When my great-uncle Cornelius came down to breakfast waving the circus tickets, I couldn’t have been happier…

Sometimes, though, foreshadowing is so detailed that it more or less operates as a synopsis of the scene to come:

My hard-won sense of independence was not to last long, however. All too soon, the police would march back into my life again, using my innocuous string of 127 unpaid parking tickets (hey, everyone is forgetful from time to time, right?) as an excuse to grab me off the street, throw me in the back of a paddy wagon, and drag me off to three nights’ worth of trying to sleep in a cell so crowded that the Black Hole of Calcutta would have seemed positively roomy by contrast.

It all began as I was minding my own business, driving to work on an ordinary Tuesday…

In both cases, the narrative is telling, not showing and telling the story out of chronological order, right? The latter is generally a risky choice, because, let’s face it, unless you’re writing a book that features time travel, most readers will expect events to unfold in chronological order — or if not, for flashbacks to be well-marked enough that the reader never needs to ask, “Wait, when is this happening?”

For the sake of clarity, then, beginning a scene at the beginning and proceeding to the end without extensive temporal detours is the established norm. But this structure holds benefits on a tension level as well, because if the reader already knows what is going to happen before a scene begins, the temptation to skim or even skip the recap can be considerable.

Particularly, say, if the reader in question happens to be Millicent the agency screener, trying to get through a hundred submissions in an afternoon. Maybe she should run out and grab a latte to perk herself up a little…
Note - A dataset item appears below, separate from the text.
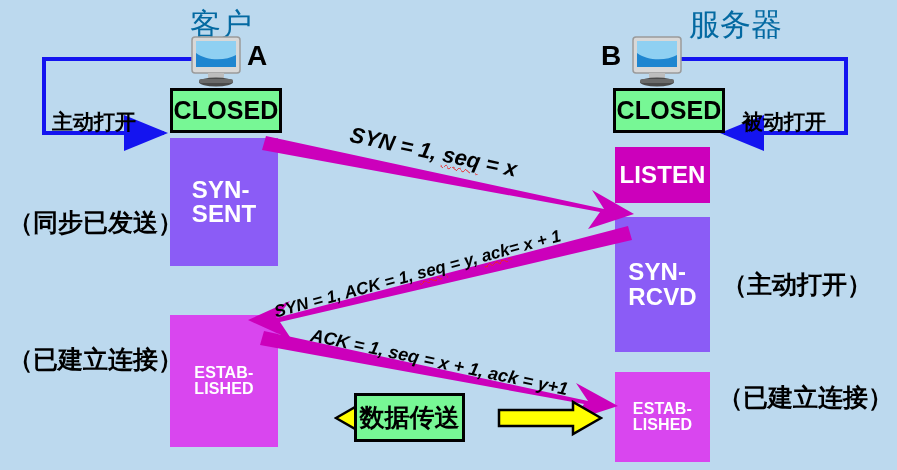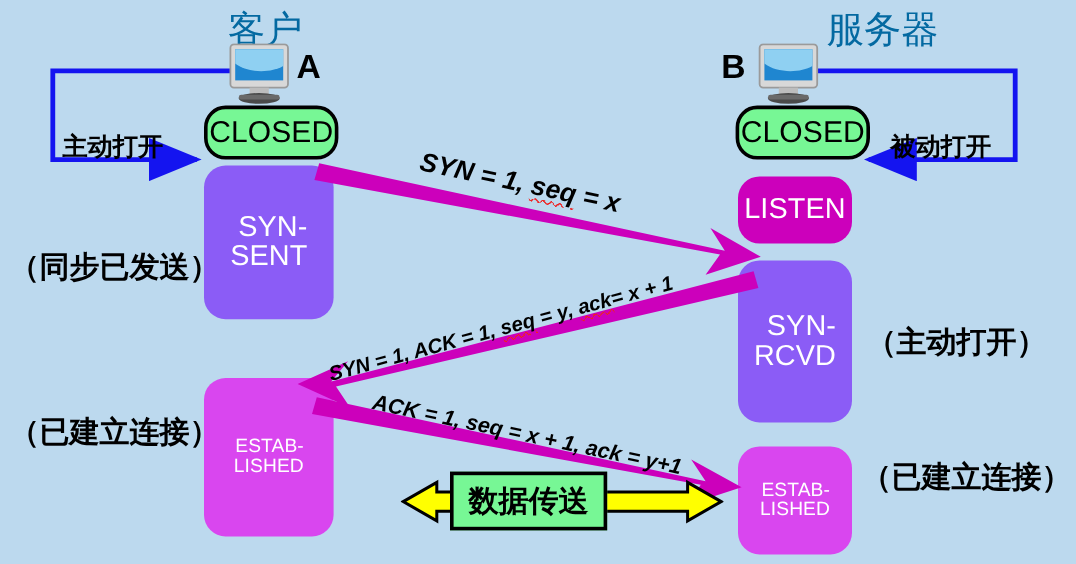"CLOSED" .state-box { border-radius: 18px -> none; font-weight: normal -> bold; text-align: right -> left }
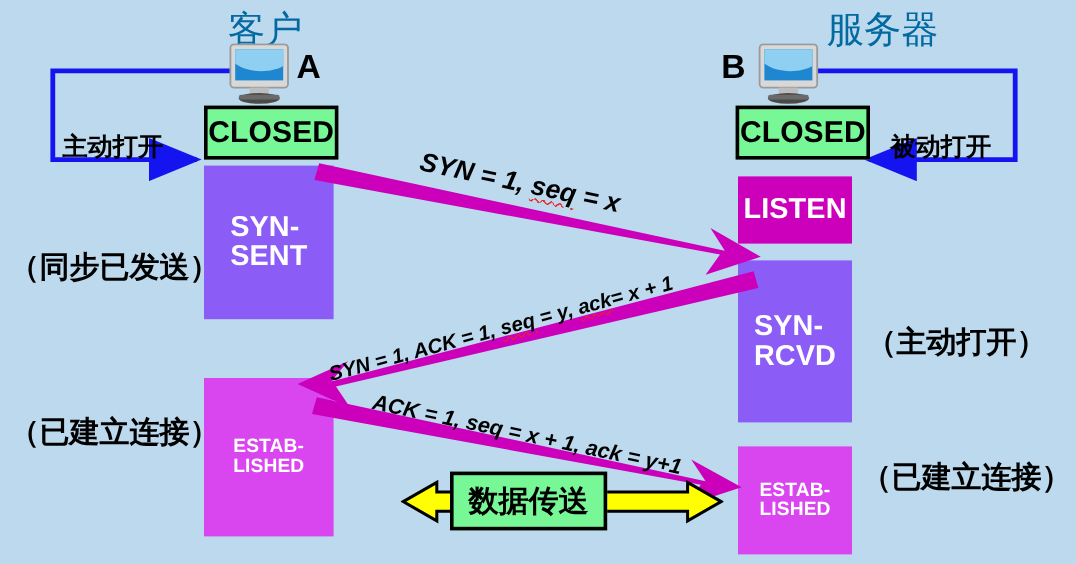"数据传送" div.data-box { left: 375px -> 354px; width: 131px -> 111px }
So if you were looking for a good place to start cutting in order to get your manuscript under 100,000 words, running a quick scan for the historical future tense might be a dandy place to start. Often, such opening paragraphs may be cut wholesale with little loss to the overall story. Ditto with premature analysis.

Of course, in a well-crafted manuscript, editing choices are not always that cut-and-dried, as clever and incisive memoirist/reader Susan commented yesterday. Talk about foreshadowing: I was planning to elaborate upon perils of foreshadowing today, and she asked yesterday:

I’m assuming that it’s still okay to occasionally employ the historical future (foreshadowing) comments, as long as we don’t prematurely spill the beans…or choke on them…in our rush to analyze, yes?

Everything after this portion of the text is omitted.